== TASK ITEM ==
From the records below, please repeat exactly the line that has "ID.4. Lower.: 2 for 18.10 -> 2 for 20.10", the line that has "total: 3434.99 -> 3471.89", and every line between them, and nothing else.

== SOURCE INFORMATION ==
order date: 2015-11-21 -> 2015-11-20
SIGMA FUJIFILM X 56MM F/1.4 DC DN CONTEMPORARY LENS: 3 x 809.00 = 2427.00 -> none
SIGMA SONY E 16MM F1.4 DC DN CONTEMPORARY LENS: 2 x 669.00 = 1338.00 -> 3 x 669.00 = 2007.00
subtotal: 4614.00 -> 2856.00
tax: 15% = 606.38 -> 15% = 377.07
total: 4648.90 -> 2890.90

* * *

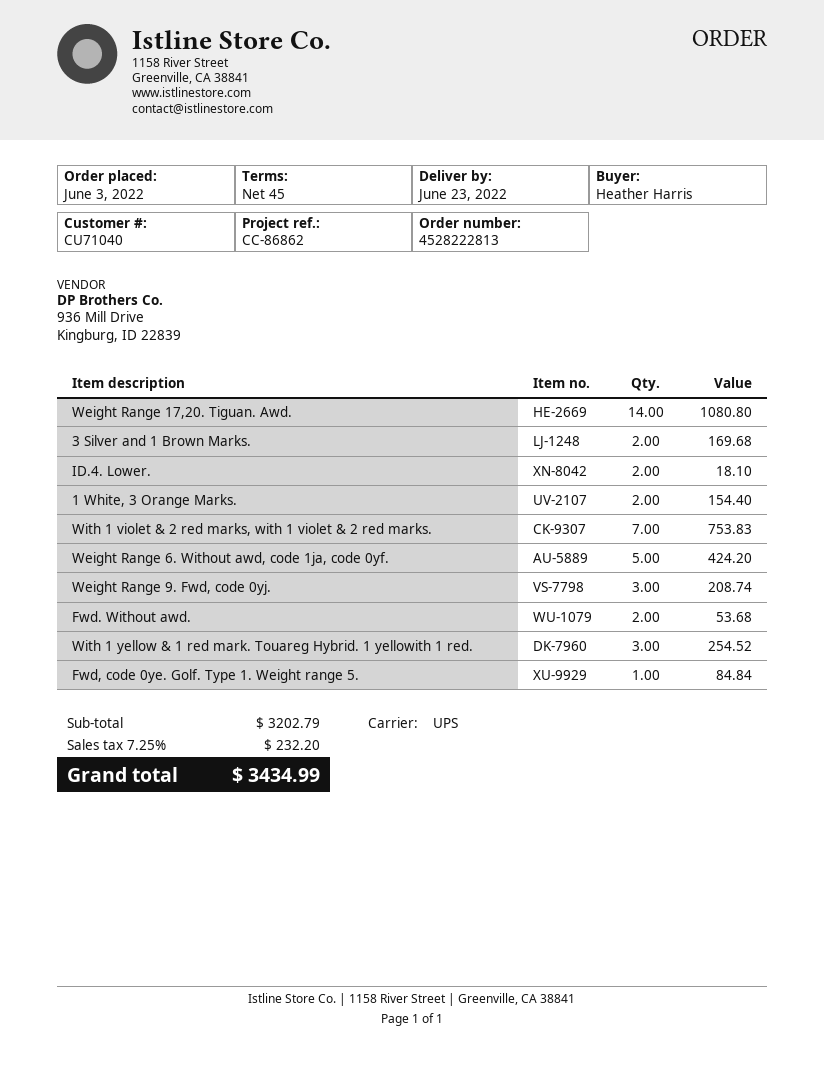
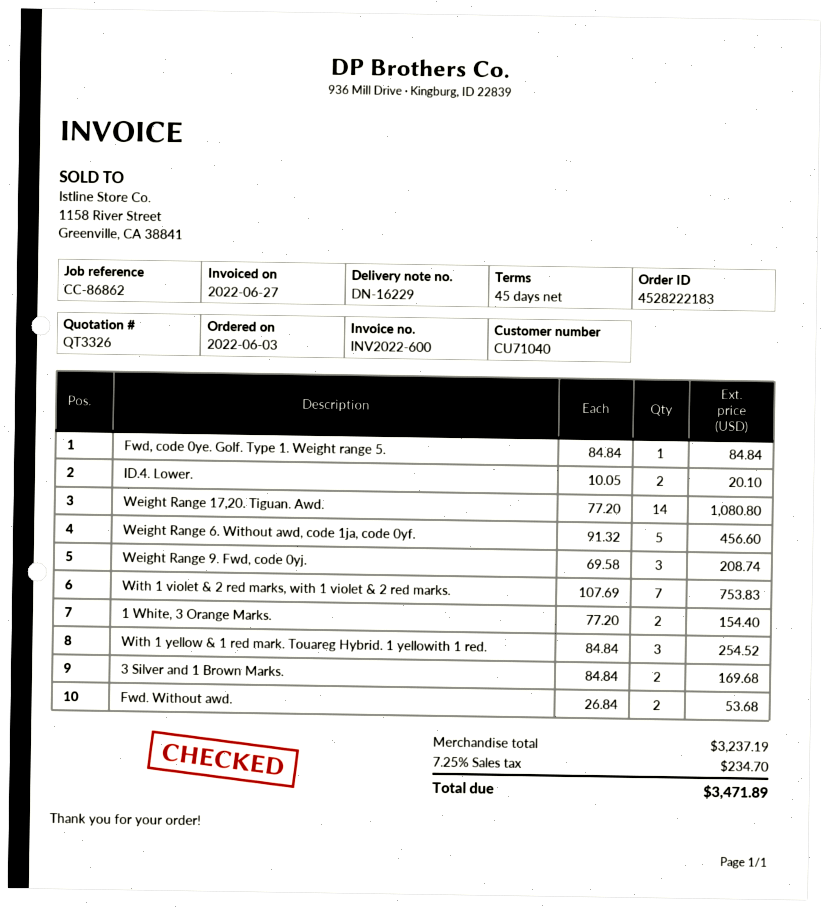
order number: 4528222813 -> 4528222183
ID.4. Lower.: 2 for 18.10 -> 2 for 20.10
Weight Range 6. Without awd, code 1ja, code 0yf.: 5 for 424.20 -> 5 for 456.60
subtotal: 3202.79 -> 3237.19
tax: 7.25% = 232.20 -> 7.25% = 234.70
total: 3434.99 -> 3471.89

== EXERCISE SOLUTION ==
ID.4. Lower.: 2 for 18.10 -> 2 for 20.10
Weight Range 6. Without awd, code 1ja, code 0yf.: 5 for 424.20 -> 5 for 456.60
subtotal: 3202.79 -> 3237.19
tax: 7.25% = 232.20 -> 7.25% = 234.70
total: 3434.99 -> 3471.89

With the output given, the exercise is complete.